La storia di Pienza è indissolubilmente legata alla figura di Enea Silvio Piccolomini, eletto papa nel 1458 con il nome di Pio II. Umanista raffinato e protagonista della cultura del suo tempo, Pio II volle trasformare il piccolo borgo medievale di Corsignano in una città ideale rinascimentale, incarnazione concreta dei principi di armonia, proporzione e bellezza.
Per realizzare questo ambizioso progetto, il pontefice si affidò all’architetto fiorentino Bernardo Rossellino, che tra il 1459 e il 1462 ridisegnò il centro urbano mantenendo l’asse viario originario, oggi corso Rossellino. Il risultato fu un complesso architettonico straordinario, ancora perfettamente leggibile, composto da Piazza Pio II, il Duomo, Palazzo Piccolomini, Palazzo Comunale e Palazzo Borgia.
Palazzo Borgia affacciato sulla piazza principale, rappresenta una delle testimonianze più significative del rinnovamento voluto da Pio II. Originariamente destinato a residenza cardinalizia, fu abitato da Rodrigo Borgia, futuro papa Alessandro VI, e da Jean Jouffroy. Oggi il Palazzo Borgia ospita il Museo Diocesano, inaugurato nel 1998, che raccoglie opere provenienti dal territorio dell’antica diocesi di Pienza.

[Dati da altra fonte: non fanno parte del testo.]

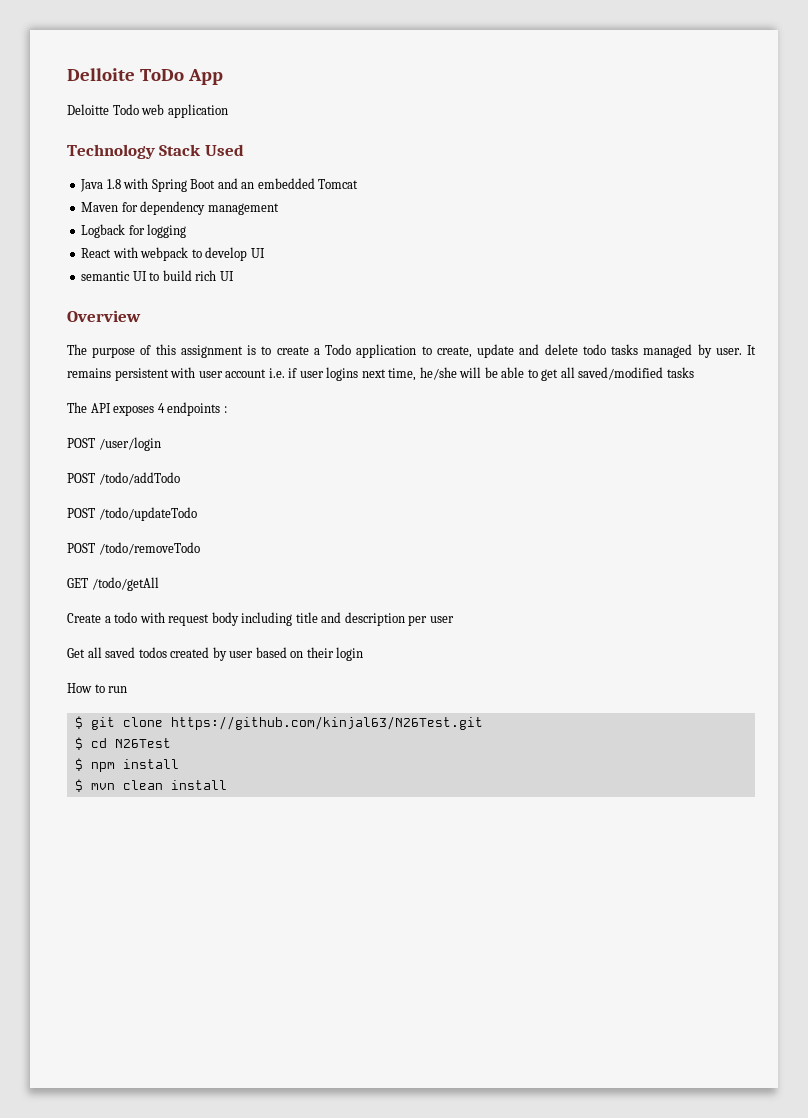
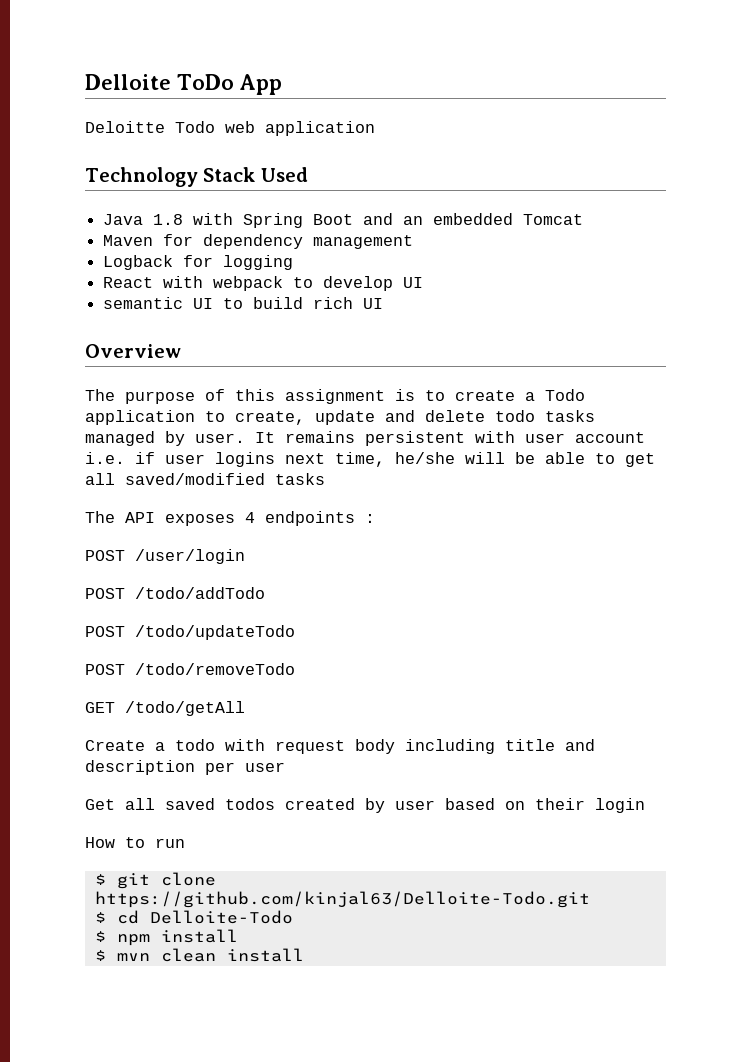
- $ git clone https://github.com/kinjal63/N26Test.git
+ $ git clone https://github.com/kinjal63/Delloite-Todo.git
- $ cd N26Test
+ $ cd Delloite-Todo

All’interno del museo si conserva un patrimonio artistico di grande rilievo, capace di raccontare la ricchezza culturale della Toscana tra Medioevo e Rinascimento. Tra i capolavori spicca la delicata Madonna di Monticchiello di Pietro Lorenzetti, testimonianza della pittura senese del Trecento, insieme a un elegante trittico attribuito al Maestro dell’Osservanza, identificato nel giovane Sano di Pietro. Di straordinaria importanza è anche la pala dipinta dal Vecchietta poco dopo il 1460 per la chiesa di Spedaletto, accanto a opere di artisti come Luca Signorelli e Fra Bartolomeo, che arricchiscono ulteriormente il percorso espositivo.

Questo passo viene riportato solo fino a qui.